I swear, under penalty of perjury, that the information in the notification is accurate and that I am the copyright owner or am authorized to act on behalf of the owner of an exclusive right that is allegedly infringed.
Do not click on the link!
This email is indeed a phishing email scam. Many business owners are scared and eager to click the link to find out what this threat is all about. Do not worry though – you didn’t do anything wrong as this threat is FAKE.
If you are a website owner, you’ll likely get these types of email messages through your site’s contact form. The scammer would claim that you have copyrighted images on your site, prompting you to click on a link for the list of images.
Do not make the mistake of clicking this link. These scam artists are just trying to scare you!
Read on to learn the techniques that these scammers use and how you can avoid becoming their next victim.
Phishing Scam Format
Based on the reports, these are the usual tactics of scammers claiming copyright infringement:
- The scammers who send copyright infringement threats pretend to be professional photographers, licensed photographers, qualified illustrators, and experienced photographers and illustrators.
- The senders of these fake emails use names similar to Mel, like Mellie, Melina, Melinda, Melina, Meleena, Melissa, Melaina, and Melecia.
- These scammers also use variations on the last name while utilizing various fake email addresses and phone numbers.
Phishing Scammer Goals
These scammers may have different goals, but they’re just trying to scare you and urge you to click the link that they sent. Once you do, you’ll reach a site or download a file that enables them to hack or gain control of your device. If your computer doesn’t have any reliable antivirus software, it will be infected, causing more problems not just on your device but also on your network.
Then, you will be redirected to a page that requires you to enter your personal information. Do not fall into this trap. Otherwise, the scammer can perform the following:
- Hack your other accounts, such as email and bank details
- Demands for a ransom in exchange for your device
- Inject worms or viruses to infect your device and launch attacks against other victims
Ways To Identify Phishing Emails
Avoid becoming a victim of these copy infringement scammers by following the steps below:
- Watch out for poor grammar. These scammers often use awkward wording and ungrammatical sentences. For instance, they would say, “It’s unlawfully.”

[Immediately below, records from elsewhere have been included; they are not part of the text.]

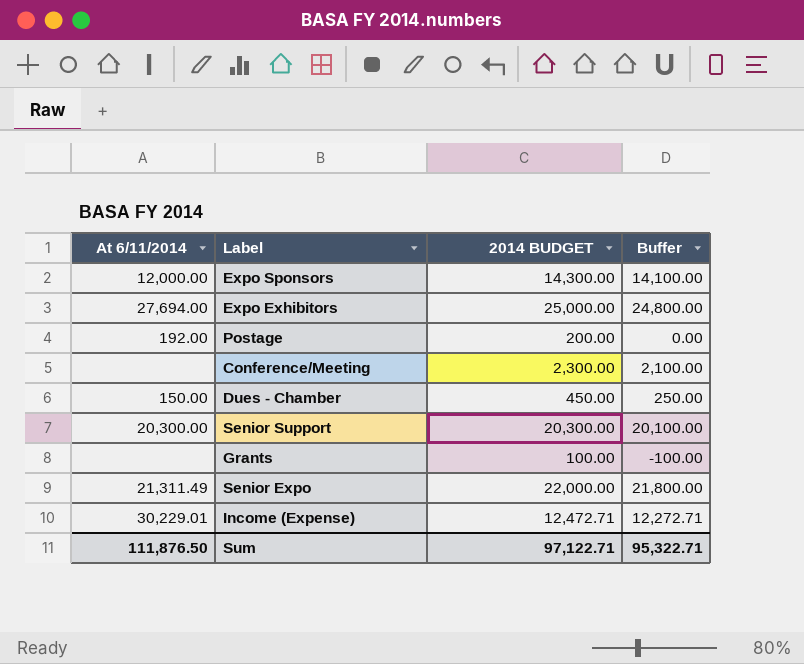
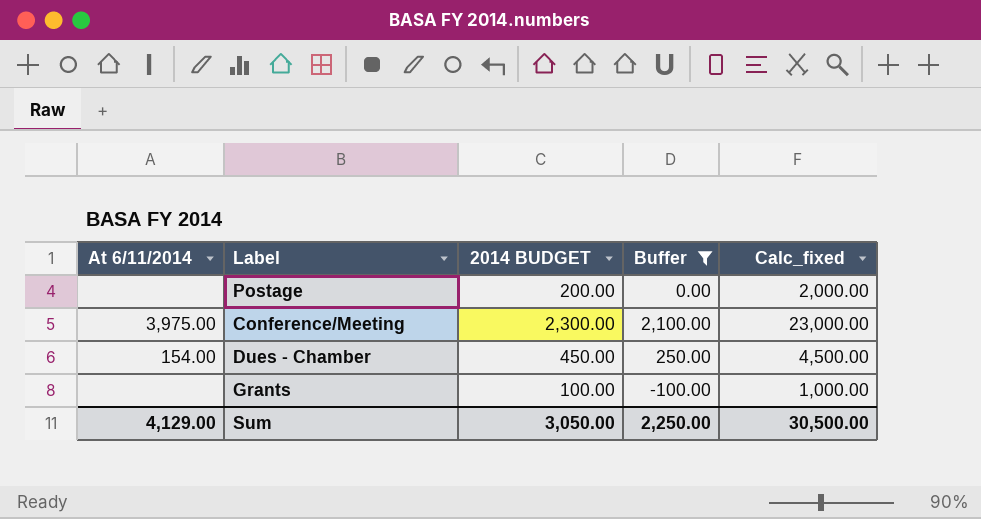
filter: none -> Buffer <= 2,100.00
column Calc_fixed | formula: none -> [2014 BUDGET] * 10
Postage | At 6/11/2014: 192.00 -> none
Conference/Meeting | At 6/11/2014: none -> 3,975.00
Dues - Chamber | At 6/11/2014: 150.00 -> 154.00
Sum | At 6/11/2014: 111,876.50 -> 4,129.00
Sum | 2014 BUDGET: 97,122.71 -> 3,050.00
Sum | Buffer: 95,322.71 -> 2,250.00

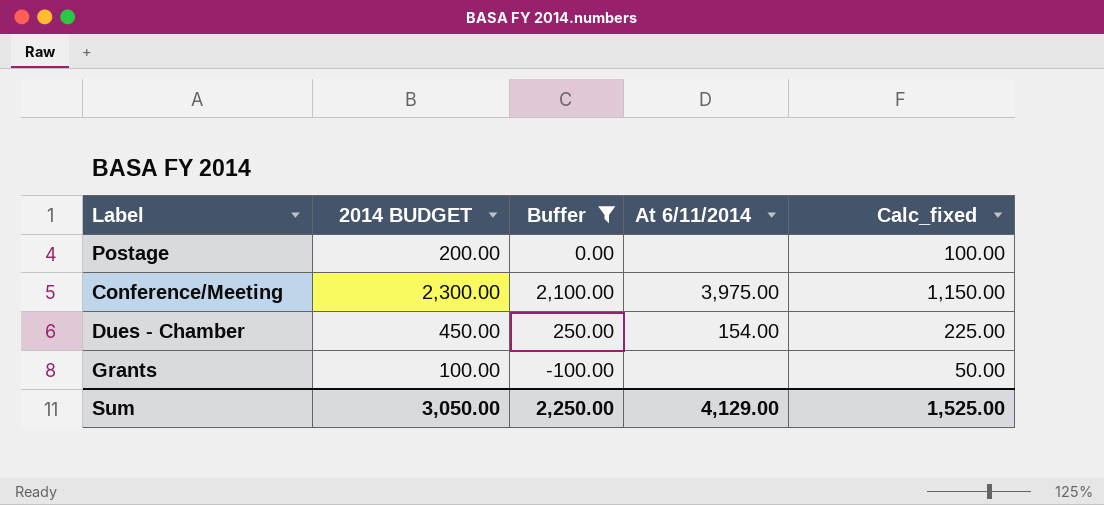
column At 6/11/2014 | position: 1 -> 4
column Calc_fixed | formula: [2014 BUDGET] * 10 -> [2014 BUDGET] * 0.5
Sum | Calc_fixed: 30,500.00 -> 1,525.00

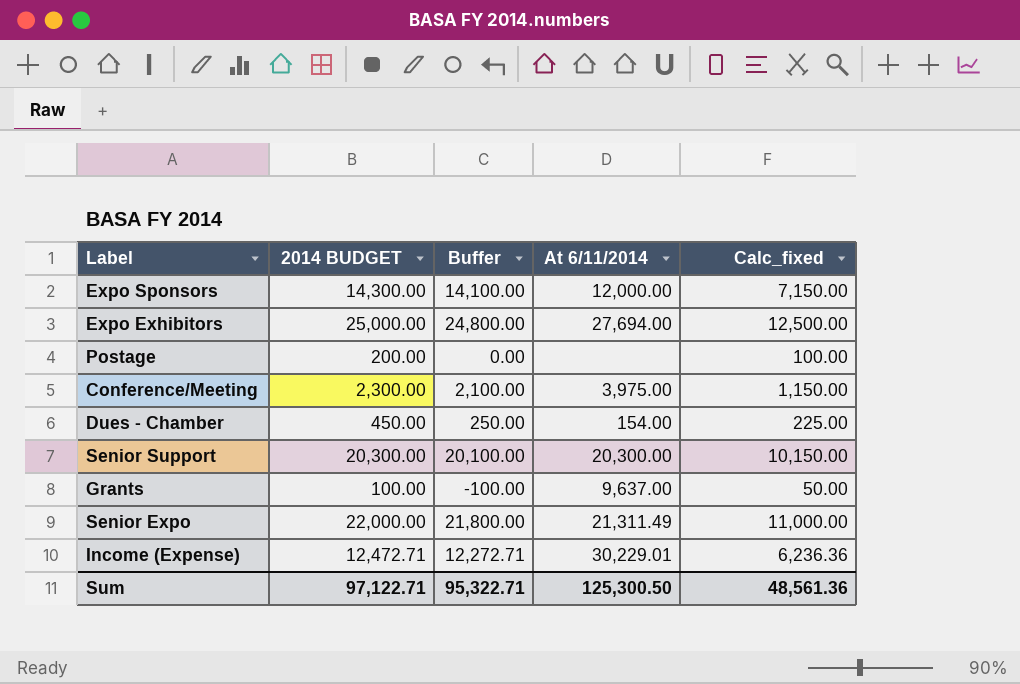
filter: Buffer <= 2,100.00 -> none
Grants | At 6/11/2014: none -> 9,637.00
Sum | 2014 BUDGET: 3,050.00 -> 97,122.71
Sum | Buffer: 2,250.00 -> 95,322.71
Sum | At 6/11/2014: 4,129.00 -> 125,300.50
Sum | Calc_fixed: 1,525.00 -> 48,561.36

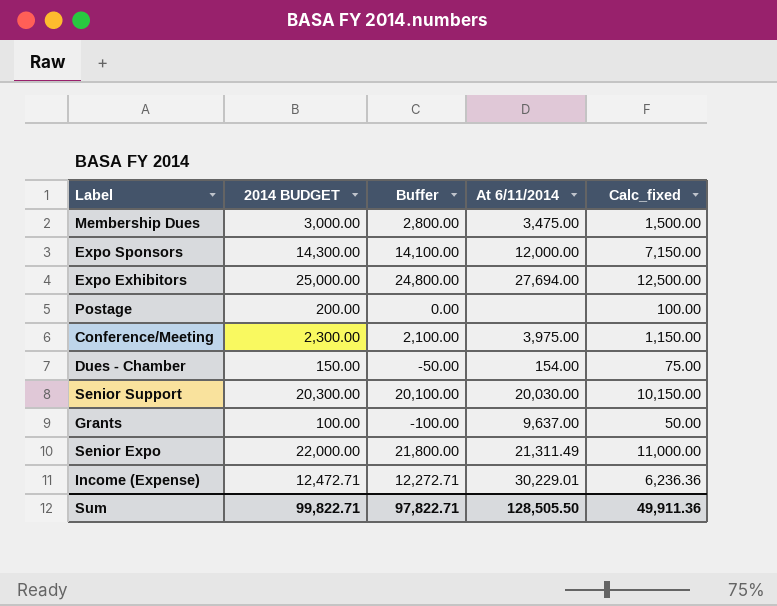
row Membership Dues: none -> 3,000.00 | 2,800.00 | 3,475.00 | 1,500.00
Dues - Chamber | 2014 BUDGET: 450.00 -> 150.00
Dues - Chamber | Buffer: 250.00 -> -50.00
Dues - Chamber | Calc_fixed: 225.00 -> 75.00
Senior Support | At 6/11/2014: 20,300.00 -> 20,030.00
Sum | 2014 BUDGET: 97,122.71 -> 99,822.71
Sum | Buffer: 95,322.71 -> 97,822.71
Sum | At 6/11/2014: 125,300.50 -> 128,505.50
Sum | Calc_fixed: 48,561.36 -> 49,911.36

- Check for bad spelling. These scammers claim to be professionals. However, they usually have glaring spelling errors in their messages.
- Beware of strange, unsolicited attachments. Do not click on them or download these unrequested attachments because they might just infect your device.
- Hover over the link that they provided, but don’t click on it. Hovering can let you see the real destination of the URL.
- Do not feel intimidated by their threats. Scammers sending these fake emails will scare you by saying they will sue you for violating a law. Stay vigilant and do not immediately believe everything they say.
Protect Yourself From Phishing Scams
Phishing scammers claim to be experienced photographers and illustrators while trying to accuse you of copy infringement. Do not click any link or share your personal information when you receive these fake emails, and follow the tips we have shared above.